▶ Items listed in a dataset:
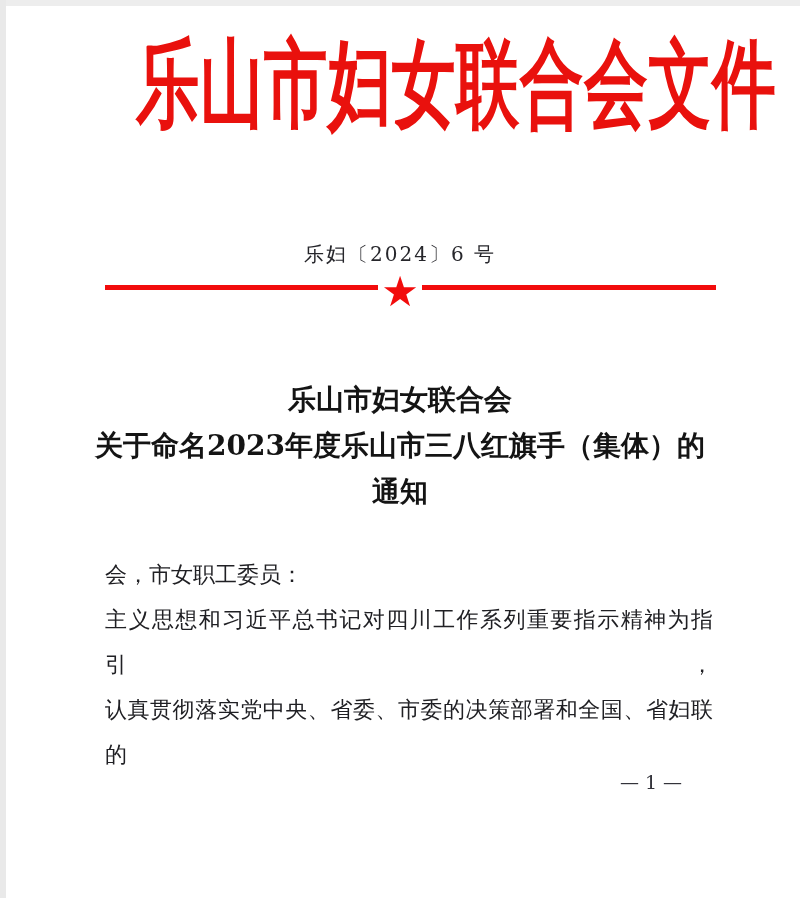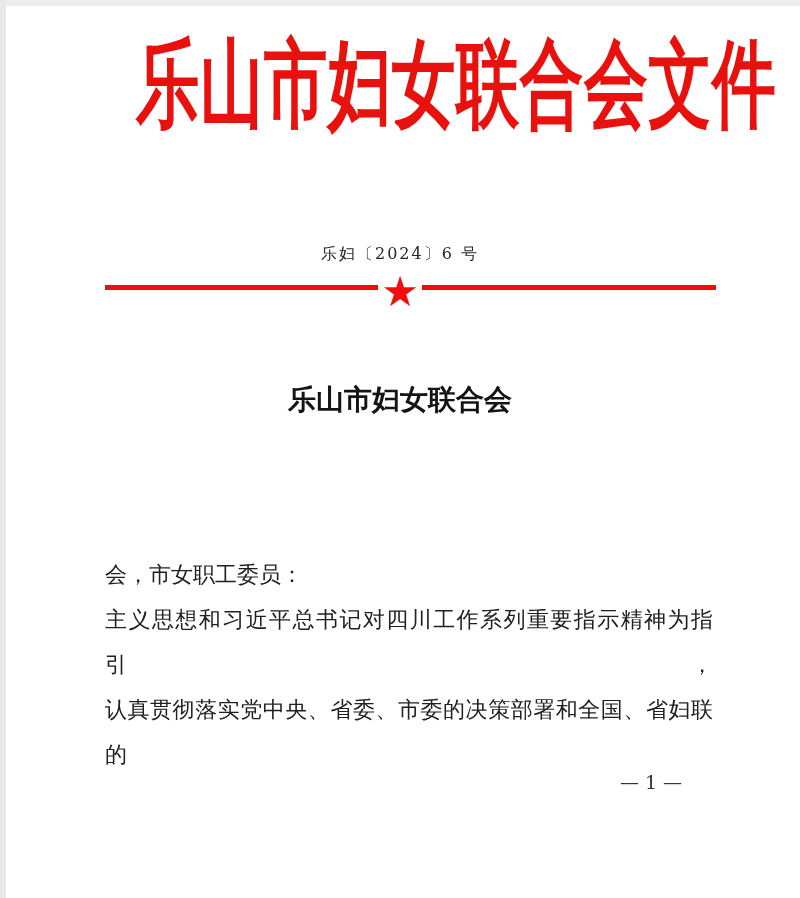"乐妇〔2024〕6 号" .doc-number { font-size: 16px -> 20px }
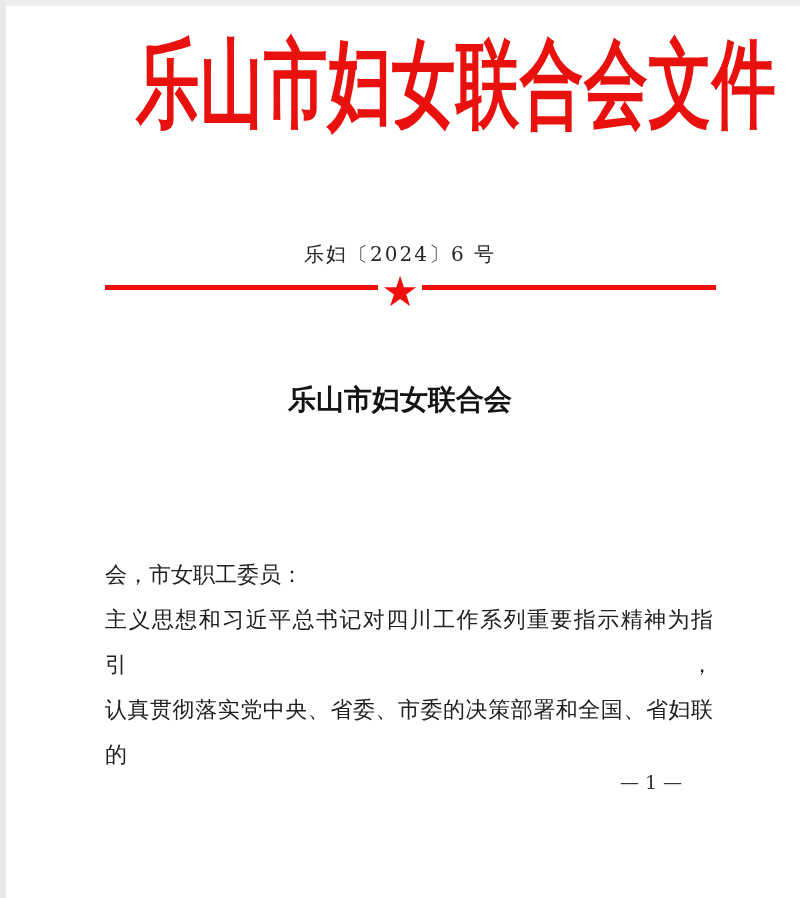"关于命名2023年度乐山市三八红旗手（集体）的" div.doc-title-line { html: none -> <div>关于命名2023年度乐山市三八红旗手（集体）的</div> }
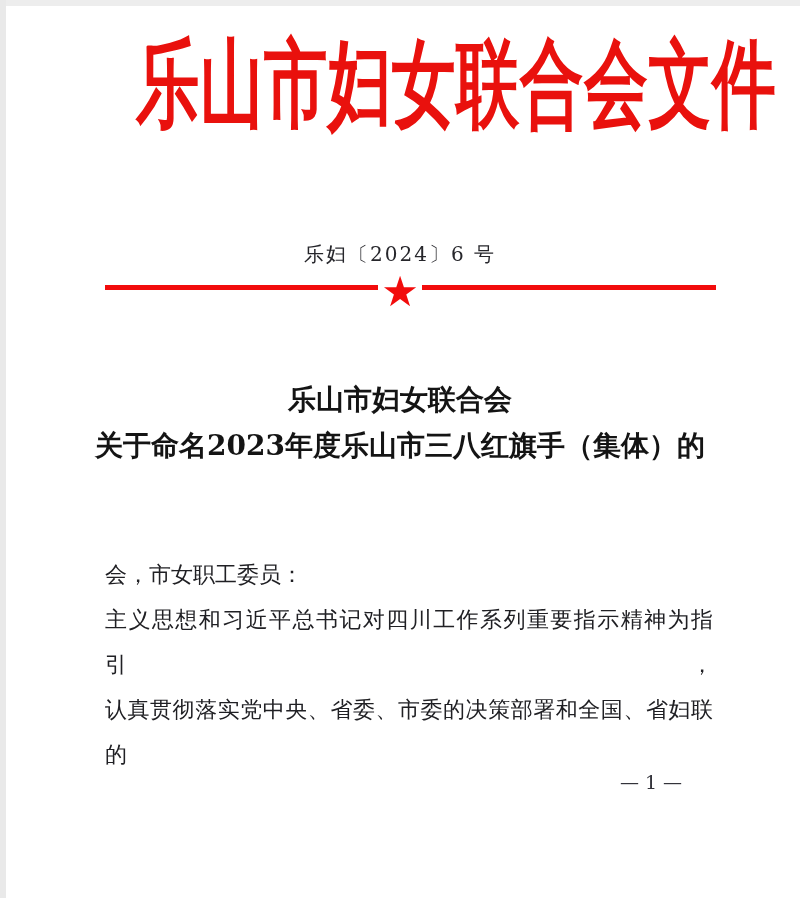"通知" div.doc-title-line { html: none -> <div>通知</div> }
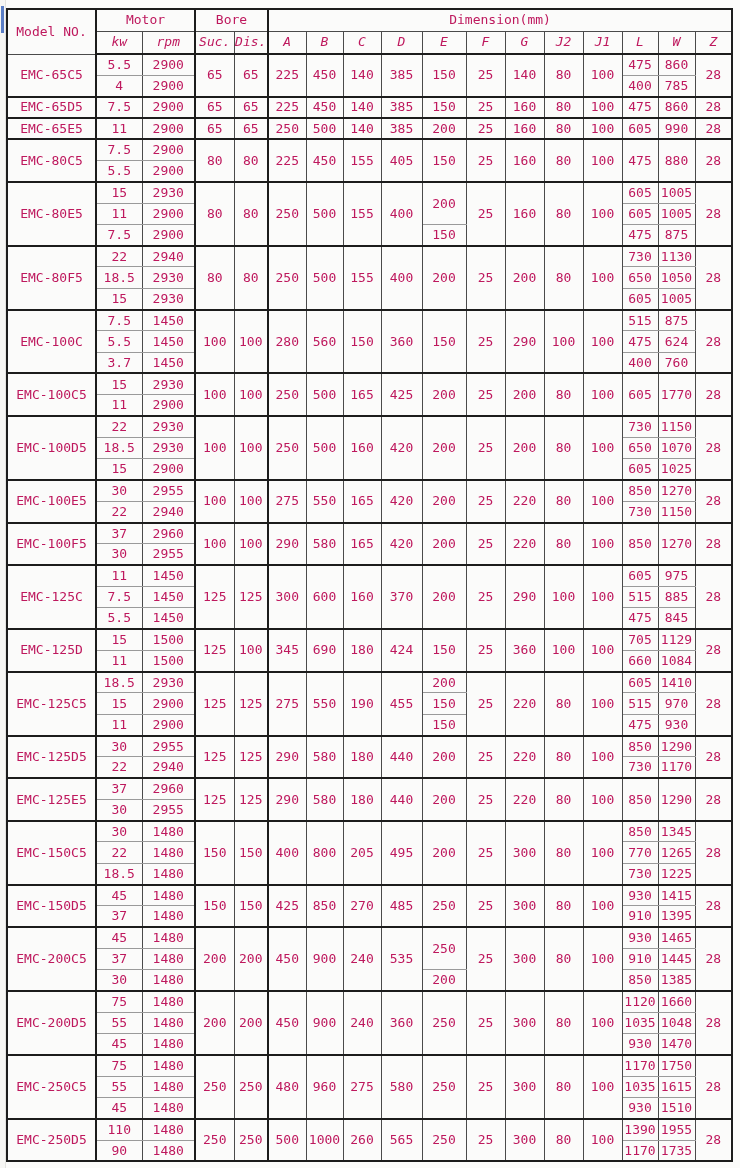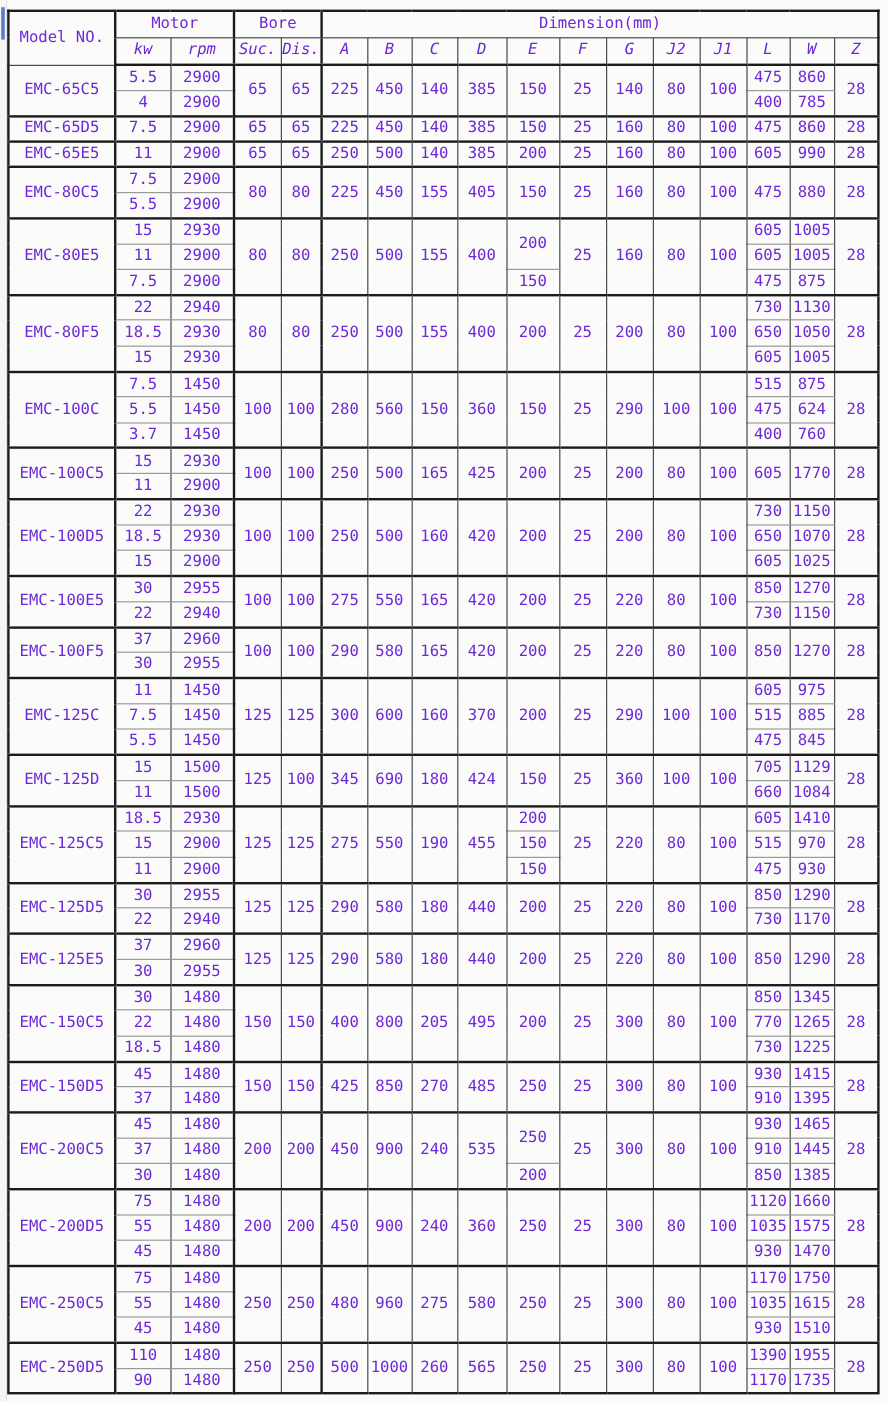"Model NO." table.spec { color: #6d28d9 -> #be185d }
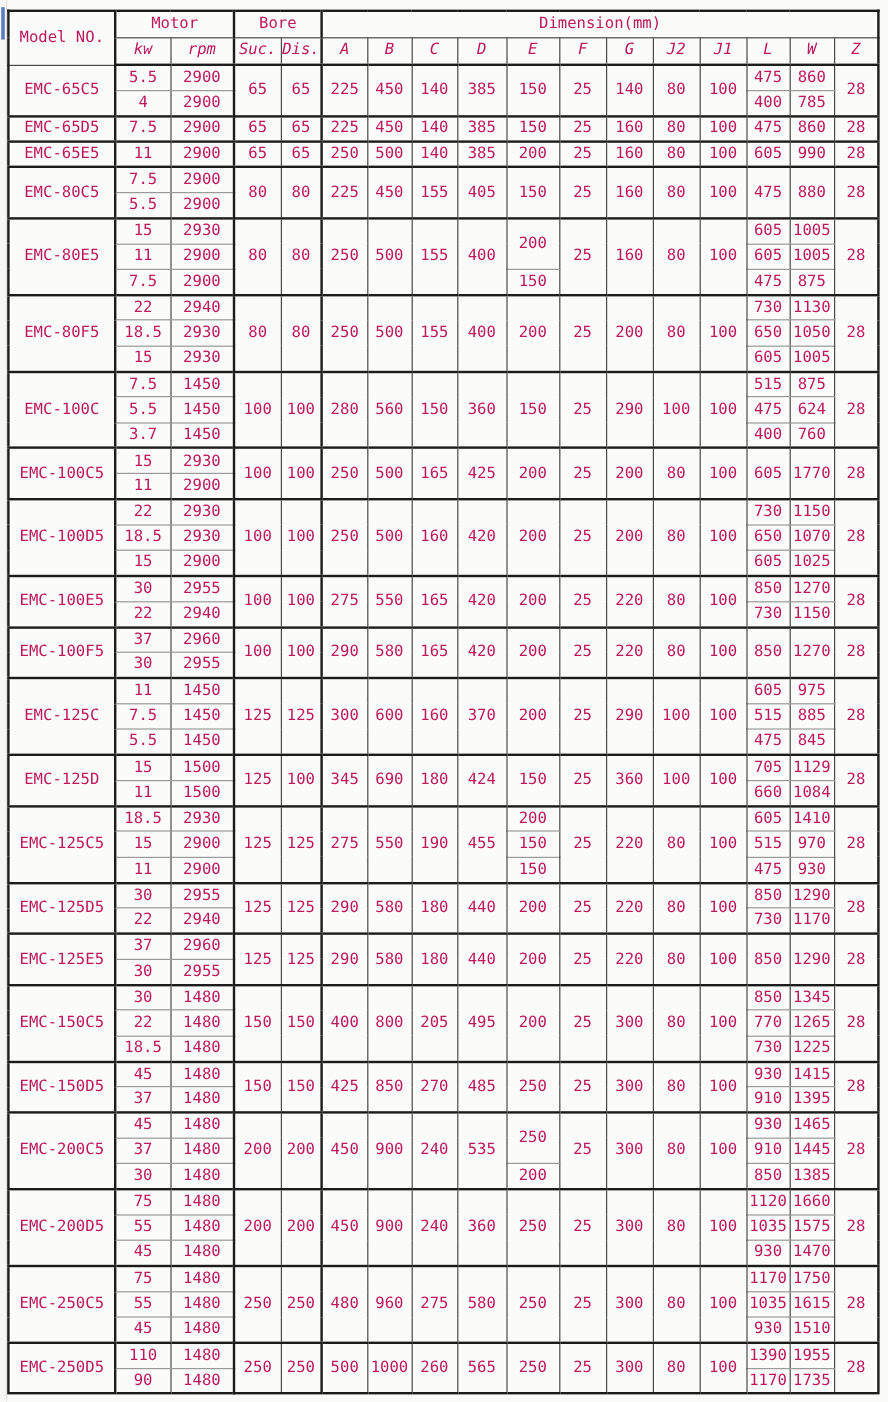"1575" td { text: 1575 -> 1048 }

▶ YOUR OBJECTIVE: Write out word for word every line from the line with "none -> <div>通知</div>" through the final line of the records, both included, skipping the pictures.

▶ SOLUTION TO THE PROBLEM:
"通知" div.doc-title-line { html: none -> <div>通知</div> }
"Model NO." table.spec { color: #6d28d9 -> #be185d }
"1575" td { text: 1575 -> 1048 }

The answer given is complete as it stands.